Another question: could it pass viruses onto my rats?


----------



## thedogsmother (Aug 28, 2008)

I have no idea about bunnys, but you will get more answers in the rabbit section so I will move this over there, hopefully someone who has raised a baby rabbit (Lil Miss) will find it over there.


----------



## fatrat (May 14, 2012)

Ok thanks!


----------



## Lil Miss (Dec 11, 2010)

can you get a picture of it? a picture will help determine if its wild or not, if its wld it will probably be best to release it in a safe place, if not then to release it would be a death sentance


----------



## fatrat (May 14, 2012)

Ok thanks, managed to get some pics of it, poor thing 

This one shows how skinny + small it is:









This one shows its fur markings quite well:









What do you think? If it is wild I don't want to keep it caged but if it is domestic I don't want to let it go and have it dying  it is very thin.


----------



## Lil Miss (Dec 11, 2010)

not the best pictures, however the shape of the face in first picture is much too flat (in my opinion) to be that of a wild rabbit, and the back feet are too short. so i would say domestic OR she could be a wildie cross, either way, i would not release 

she doesnt look in a very good way either looks very poorly to be honest, and too young to be away from mum, have you got any full cream goats milk? or cimicat formula? what food have you offered her to eat?
i would defiantly get her checked out by a vet  the way shes sitting doesnt look good at all


----------



## fatrat (May 14, 2012)

Right ok thanks, the poor thing was squirming too much to get any decent pics but yes like you say she/he (no idea how to tell!) has very short back legs indeed, quite stumpy. It doesn't look very happy at all, I can't see anything physically wrong with it but I'm worried about internal illnesses.

I don't have any of those foods  I have full fat cows milk? I gave it grass, bread, and a ryvita cracker - I have no clue what rabbits eat but I'll be buying it some rabbit mix and rabbit-friendly fresh veggies tomorrow.

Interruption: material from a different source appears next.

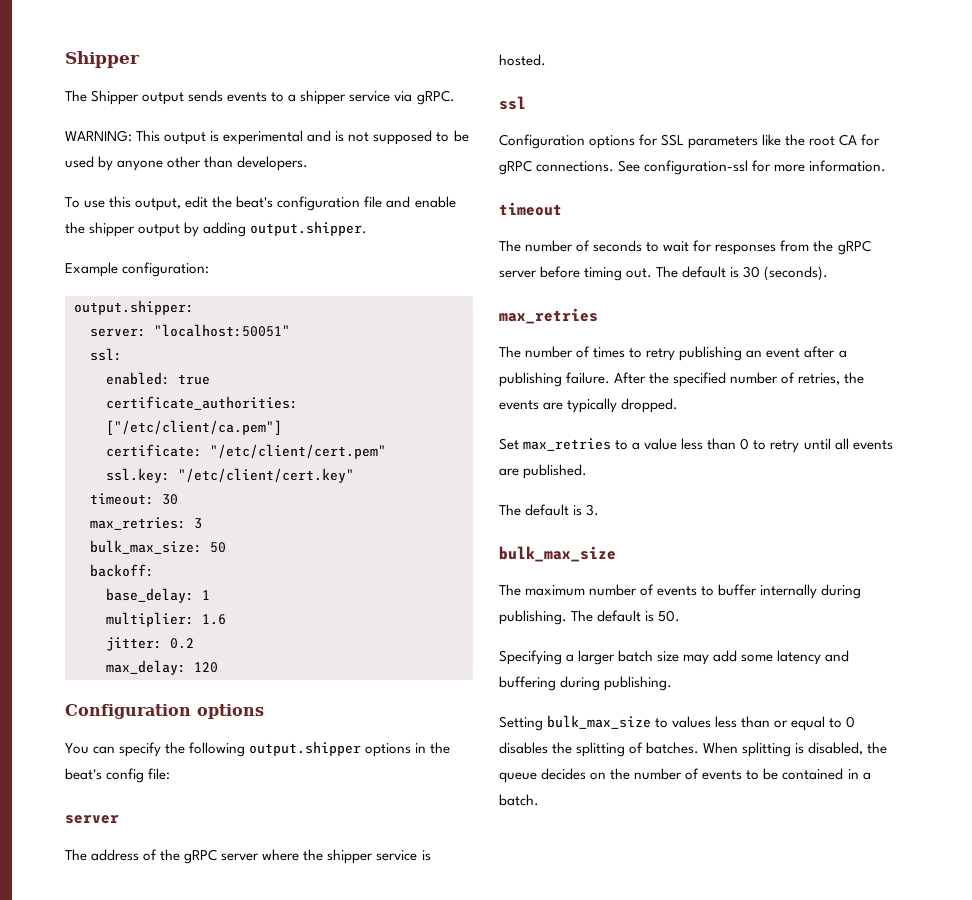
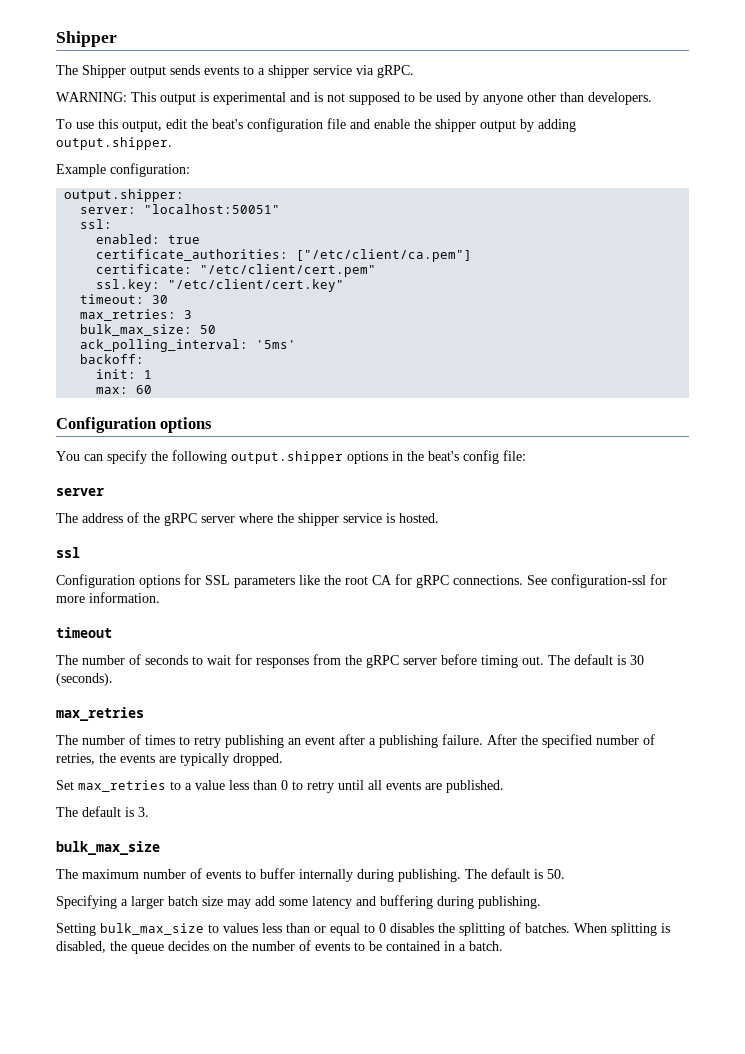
(226, 547) none -> [80,339,297,352] // ack_polling_interval: '5ms'
[106,588,194,603] base_delay: -> [96,369,137,379] init:
[106,612,226,627] [106,637,194,651] [106,660,218,675] multiplier: 1.6 // jitter: 0.2 // max_delay: 120 -> [96,385,153,394] max: 60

I'll take him/her to the vets ASAP, then. I hope she's ok!  Ideally I'd like to find a nice rabbit sanctuary for it to go to eventually. I don't think I could keep it as I have zero experience with bunnies and 24 rats to look after but I want to do the best for it  poor thing.


----------



## Lil Miss (Dec 11, 2010)

no cows milk isnt rich enough and will upset her stomach where abouts are you? she would be welcome to come here but it may be a bit of a trek to get her here or maybe not possiable at all 

lay off the bread and crackers, grass is better then nothing but if she isnt used to it could upset her stomach and cause bloat, bread will most likely cause bloat too.
do you have any baby food in? (with no meat onions or garlic in it) 
has she eaten anything at all or drunk?
she could have internal injuries, sadly that was the case with one of the last 2 i found, she had internal injuries from a possiable cat attack and was too weak to survive, she only lasted 7 hours after she would found 
her brother on the other hand is thriving and growing up beautifully, he will soon be old enough to go outside and meet a friend or 2

i would also lay off buying any veggies in as if she hasnt had any before they could cause bloat, a young buns stomach is very sensative, hay is very important, and i would buy a high quality pellet such as science selective (easiest to get hold of but most expensive) or alan and page natural pellets

full cream goats milk is the closest thing to rabbit milk


----------



## fatrat (May 14, 2012)

I'm in Derbyshire. I would be very willing to travel, I go to Wales and back regularly so it's no big problem. Whereabouts are you? It would be great if you could take her, although my younger brother is getting quite attached. I will try and talk him out of it because I doubt he'll maintain interest after a week or so and I really want this little one to have a great life after what she's been through 

When I put the bread in she went straight up to it and started nibbling, was that a good sign? I haven't seen her drink but I've left her alone for some peace and quiet and I know she has definitely eaten some bread and grass.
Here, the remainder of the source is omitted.